Record set:
● ● ● ●

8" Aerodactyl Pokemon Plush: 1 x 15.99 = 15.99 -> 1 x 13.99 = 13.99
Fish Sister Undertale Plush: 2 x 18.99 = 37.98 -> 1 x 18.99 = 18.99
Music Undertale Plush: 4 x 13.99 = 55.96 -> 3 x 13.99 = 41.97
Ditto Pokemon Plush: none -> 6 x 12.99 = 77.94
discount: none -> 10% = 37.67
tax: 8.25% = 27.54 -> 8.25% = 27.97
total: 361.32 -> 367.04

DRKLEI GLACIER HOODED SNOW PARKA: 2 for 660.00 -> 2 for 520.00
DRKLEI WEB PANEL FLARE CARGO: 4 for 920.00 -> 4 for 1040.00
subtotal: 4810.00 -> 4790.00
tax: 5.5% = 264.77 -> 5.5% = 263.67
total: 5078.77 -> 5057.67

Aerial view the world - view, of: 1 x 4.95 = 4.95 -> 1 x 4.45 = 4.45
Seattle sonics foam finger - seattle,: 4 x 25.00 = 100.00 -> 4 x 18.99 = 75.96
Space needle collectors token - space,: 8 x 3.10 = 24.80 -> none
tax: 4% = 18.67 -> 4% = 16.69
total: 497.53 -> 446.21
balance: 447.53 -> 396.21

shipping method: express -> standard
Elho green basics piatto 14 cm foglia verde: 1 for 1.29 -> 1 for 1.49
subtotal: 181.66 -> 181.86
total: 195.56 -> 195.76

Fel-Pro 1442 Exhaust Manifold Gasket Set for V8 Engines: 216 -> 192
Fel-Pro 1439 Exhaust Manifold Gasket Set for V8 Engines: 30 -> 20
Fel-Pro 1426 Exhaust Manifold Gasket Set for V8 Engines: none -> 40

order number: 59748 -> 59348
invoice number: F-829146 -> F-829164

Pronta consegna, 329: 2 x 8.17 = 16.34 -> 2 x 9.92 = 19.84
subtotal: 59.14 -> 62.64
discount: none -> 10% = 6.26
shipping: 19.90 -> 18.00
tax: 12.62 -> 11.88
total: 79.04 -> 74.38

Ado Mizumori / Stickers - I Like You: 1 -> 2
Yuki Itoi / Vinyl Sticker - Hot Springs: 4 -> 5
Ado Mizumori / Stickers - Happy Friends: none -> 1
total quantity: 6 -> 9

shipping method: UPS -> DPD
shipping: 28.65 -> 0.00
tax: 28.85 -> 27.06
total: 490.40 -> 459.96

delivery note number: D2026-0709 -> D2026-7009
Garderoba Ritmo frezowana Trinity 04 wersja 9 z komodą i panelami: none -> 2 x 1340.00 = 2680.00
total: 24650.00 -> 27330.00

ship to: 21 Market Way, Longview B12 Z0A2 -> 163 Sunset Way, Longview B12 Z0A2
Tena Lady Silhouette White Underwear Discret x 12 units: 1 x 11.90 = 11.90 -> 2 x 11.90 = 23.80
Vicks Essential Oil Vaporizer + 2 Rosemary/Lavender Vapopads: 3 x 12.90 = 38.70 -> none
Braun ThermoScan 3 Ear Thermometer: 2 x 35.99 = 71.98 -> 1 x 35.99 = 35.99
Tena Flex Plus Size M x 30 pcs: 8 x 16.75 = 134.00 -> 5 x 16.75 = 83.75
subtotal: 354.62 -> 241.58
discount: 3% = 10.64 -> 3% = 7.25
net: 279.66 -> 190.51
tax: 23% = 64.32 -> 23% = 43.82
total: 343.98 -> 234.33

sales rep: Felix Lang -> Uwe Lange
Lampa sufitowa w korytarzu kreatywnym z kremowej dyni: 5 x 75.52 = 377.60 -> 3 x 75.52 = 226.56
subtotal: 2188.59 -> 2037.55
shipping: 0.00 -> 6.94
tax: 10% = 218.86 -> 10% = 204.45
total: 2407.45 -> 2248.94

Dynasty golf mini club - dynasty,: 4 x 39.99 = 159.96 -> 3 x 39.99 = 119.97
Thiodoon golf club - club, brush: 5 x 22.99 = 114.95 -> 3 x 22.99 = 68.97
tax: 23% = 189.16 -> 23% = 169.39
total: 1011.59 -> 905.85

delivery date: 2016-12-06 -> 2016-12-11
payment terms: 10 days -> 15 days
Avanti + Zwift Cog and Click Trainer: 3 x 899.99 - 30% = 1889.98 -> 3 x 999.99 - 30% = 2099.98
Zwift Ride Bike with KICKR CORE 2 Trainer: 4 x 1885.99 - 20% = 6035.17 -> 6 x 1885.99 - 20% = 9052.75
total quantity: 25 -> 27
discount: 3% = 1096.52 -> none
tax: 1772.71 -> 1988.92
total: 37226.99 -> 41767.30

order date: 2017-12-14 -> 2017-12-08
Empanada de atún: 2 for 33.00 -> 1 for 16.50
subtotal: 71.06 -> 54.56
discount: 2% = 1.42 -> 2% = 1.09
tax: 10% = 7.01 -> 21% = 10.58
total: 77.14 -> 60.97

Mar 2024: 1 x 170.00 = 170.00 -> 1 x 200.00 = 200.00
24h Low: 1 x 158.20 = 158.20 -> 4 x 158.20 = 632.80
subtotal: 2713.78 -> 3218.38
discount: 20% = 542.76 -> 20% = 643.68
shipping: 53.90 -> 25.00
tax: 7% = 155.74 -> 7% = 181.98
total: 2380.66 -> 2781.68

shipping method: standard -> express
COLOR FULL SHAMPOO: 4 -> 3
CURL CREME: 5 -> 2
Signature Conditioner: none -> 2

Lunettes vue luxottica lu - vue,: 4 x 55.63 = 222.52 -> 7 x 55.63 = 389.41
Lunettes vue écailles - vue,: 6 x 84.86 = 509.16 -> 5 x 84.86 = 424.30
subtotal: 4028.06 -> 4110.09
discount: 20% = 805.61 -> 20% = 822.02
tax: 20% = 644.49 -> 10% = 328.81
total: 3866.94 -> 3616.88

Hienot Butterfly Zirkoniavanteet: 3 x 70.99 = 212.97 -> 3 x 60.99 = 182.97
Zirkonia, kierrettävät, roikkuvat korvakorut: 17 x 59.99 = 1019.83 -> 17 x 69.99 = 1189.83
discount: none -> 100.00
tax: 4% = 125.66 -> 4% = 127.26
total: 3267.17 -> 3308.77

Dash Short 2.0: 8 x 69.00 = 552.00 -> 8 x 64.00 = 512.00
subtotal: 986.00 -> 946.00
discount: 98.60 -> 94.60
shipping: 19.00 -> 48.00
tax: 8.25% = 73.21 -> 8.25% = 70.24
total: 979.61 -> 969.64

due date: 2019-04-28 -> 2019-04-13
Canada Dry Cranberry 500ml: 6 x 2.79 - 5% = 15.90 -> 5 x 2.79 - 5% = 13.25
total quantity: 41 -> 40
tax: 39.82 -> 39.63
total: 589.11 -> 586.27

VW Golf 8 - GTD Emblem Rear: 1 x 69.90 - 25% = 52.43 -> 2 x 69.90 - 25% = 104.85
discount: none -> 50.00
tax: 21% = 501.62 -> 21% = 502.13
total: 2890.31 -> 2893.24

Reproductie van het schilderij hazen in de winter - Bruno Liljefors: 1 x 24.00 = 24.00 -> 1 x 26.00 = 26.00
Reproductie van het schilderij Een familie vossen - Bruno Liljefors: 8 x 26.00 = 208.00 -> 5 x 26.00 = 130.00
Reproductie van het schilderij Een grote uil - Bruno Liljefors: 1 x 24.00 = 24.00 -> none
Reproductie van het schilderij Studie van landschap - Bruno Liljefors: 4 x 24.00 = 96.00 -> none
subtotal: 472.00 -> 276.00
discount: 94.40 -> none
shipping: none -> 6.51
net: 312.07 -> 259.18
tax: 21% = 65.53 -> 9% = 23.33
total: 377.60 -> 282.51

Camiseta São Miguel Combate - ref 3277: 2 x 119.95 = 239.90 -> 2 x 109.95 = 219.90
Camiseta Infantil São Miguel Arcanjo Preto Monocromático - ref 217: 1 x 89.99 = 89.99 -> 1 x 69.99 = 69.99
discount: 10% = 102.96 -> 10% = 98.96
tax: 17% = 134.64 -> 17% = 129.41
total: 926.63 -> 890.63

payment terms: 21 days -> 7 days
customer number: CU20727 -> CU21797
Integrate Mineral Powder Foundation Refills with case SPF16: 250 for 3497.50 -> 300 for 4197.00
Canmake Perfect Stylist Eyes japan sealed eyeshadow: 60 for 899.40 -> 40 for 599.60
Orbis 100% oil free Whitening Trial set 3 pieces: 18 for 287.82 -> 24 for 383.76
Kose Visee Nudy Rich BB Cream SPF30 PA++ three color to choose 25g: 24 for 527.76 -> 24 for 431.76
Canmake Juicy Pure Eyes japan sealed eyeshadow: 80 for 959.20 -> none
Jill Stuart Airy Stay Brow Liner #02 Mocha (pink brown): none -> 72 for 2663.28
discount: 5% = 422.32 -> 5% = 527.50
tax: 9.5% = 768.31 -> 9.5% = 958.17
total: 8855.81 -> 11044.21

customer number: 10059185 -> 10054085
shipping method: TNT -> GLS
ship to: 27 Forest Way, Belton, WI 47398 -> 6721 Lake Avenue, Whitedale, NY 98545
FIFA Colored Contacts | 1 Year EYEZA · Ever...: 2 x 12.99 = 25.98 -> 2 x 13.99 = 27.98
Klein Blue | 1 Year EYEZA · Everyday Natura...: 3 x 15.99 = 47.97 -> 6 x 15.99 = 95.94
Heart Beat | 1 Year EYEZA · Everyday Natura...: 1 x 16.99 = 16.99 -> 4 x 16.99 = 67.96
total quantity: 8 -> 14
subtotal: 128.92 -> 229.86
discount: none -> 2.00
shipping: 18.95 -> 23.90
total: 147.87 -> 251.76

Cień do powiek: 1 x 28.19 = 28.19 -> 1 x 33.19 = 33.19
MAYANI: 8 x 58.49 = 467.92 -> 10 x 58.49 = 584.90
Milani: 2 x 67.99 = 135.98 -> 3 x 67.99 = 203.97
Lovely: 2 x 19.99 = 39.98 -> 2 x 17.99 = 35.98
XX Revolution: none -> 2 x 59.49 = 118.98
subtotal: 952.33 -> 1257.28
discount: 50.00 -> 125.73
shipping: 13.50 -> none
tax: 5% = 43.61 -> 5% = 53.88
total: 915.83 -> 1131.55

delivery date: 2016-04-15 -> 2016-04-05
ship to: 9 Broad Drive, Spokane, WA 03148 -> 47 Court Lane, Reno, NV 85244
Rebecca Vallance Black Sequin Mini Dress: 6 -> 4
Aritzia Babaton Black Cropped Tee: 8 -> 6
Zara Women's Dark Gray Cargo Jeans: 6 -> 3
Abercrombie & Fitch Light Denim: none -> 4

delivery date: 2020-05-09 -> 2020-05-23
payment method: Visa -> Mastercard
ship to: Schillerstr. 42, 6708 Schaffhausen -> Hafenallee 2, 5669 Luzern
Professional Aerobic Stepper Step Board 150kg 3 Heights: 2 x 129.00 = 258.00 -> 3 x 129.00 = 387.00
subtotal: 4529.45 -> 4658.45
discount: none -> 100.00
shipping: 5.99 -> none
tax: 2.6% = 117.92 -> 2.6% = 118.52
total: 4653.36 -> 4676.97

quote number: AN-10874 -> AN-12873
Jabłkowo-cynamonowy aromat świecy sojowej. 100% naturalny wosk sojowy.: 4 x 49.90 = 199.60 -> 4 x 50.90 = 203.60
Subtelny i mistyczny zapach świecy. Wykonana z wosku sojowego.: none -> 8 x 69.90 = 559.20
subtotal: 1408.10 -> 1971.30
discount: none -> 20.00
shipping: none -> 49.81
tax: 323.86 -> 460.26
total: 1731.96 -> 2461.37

● ● ● ●

Work to complete: From the line that contains "total: 4653.36 -> 4676.97" through the final line of the entries above, every line must be reproduced exactly and nothing more.

Response to the task:
total: 4653.36 -> 4676.97

quote number: AN-10874 -> AN-12873
Jabłkowo-cynamonowy aromat świecy sojowej. 100% naturalny wosk sojowy.: 4 x 49.90 = 199.60 -> 4 x 50.90 = 203.60
Subtelny i mistyczny zapach świecy. Wykonana z wosku sojowego.: none -> 8 x 69.90 = 559.20
subtotal: 1408.10 -> 1971.30
discount: none -> 20.00
shipping: none -> 49.81
tax: 323.86 -> 460.26
total: 1731.96 -> 2461.37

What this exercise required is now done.